> **EXERCISE DESCRIPTION**
Every entry below should be returned exactly as it appears, with pictures left out.

^^^^

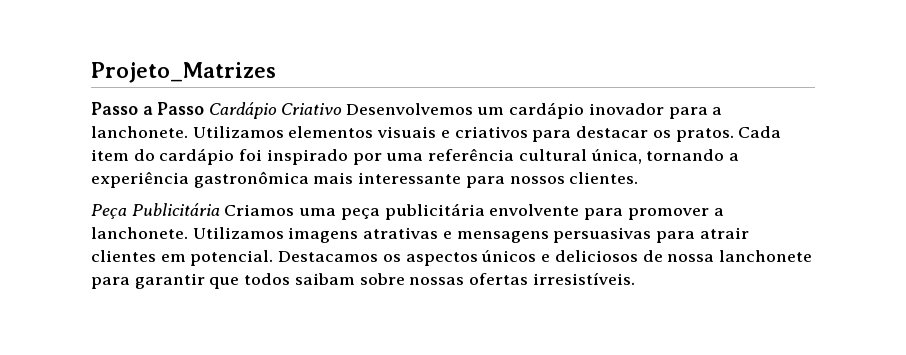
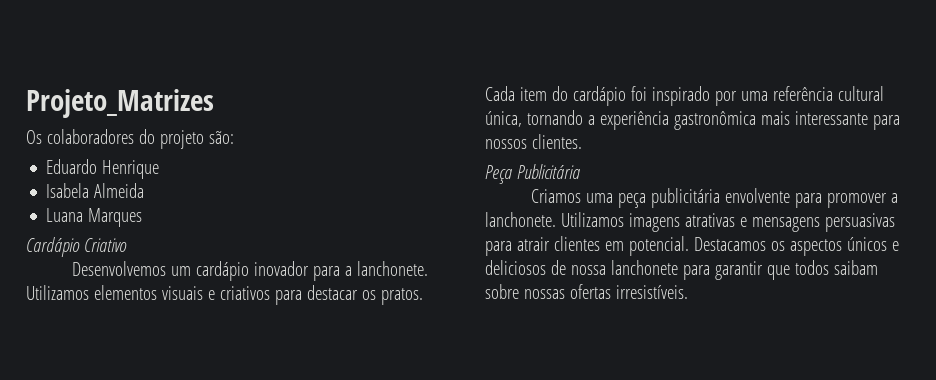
- Passo a Passo Cardápio Criativo Desenvolvemos um cardápio inovador para a lanchonete.
+ Os colaboradores do projeto são:
+ Eduardo Henrique
+ Isabela Almeida
+ Luana Marques
+ Cardápio Criativo
+ Desenvolvemos um cardápio inovador para a lanchonete.
- Peça Publicitária Criamos uma peça publicitária envolvente para promover a lanchonete.
+ Peça Publicitária
+ Criamos uma peça publicitária envolvente para promover a lanchonete.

^^^^

> **THE ANSWER**
- Passo a Passo Cardápio Criativo Desenvolvemos um cardápio inovador para a lanchonete.
+ Os colaboradores do projeto são:
+ Eduardo Henrique
+ Isabela Almeida
+ Luana Marques
+ Cardápio Criativo
+ Desenvolvemos um cardápio inovador para a lanchonete.
- Peça Publicitária Criamos uma peça publicitária envolvente para promover a lanchonete.
+ Peça Publicitária
+ Criamos uma peça publicitária envolvente para promover a lanchonete.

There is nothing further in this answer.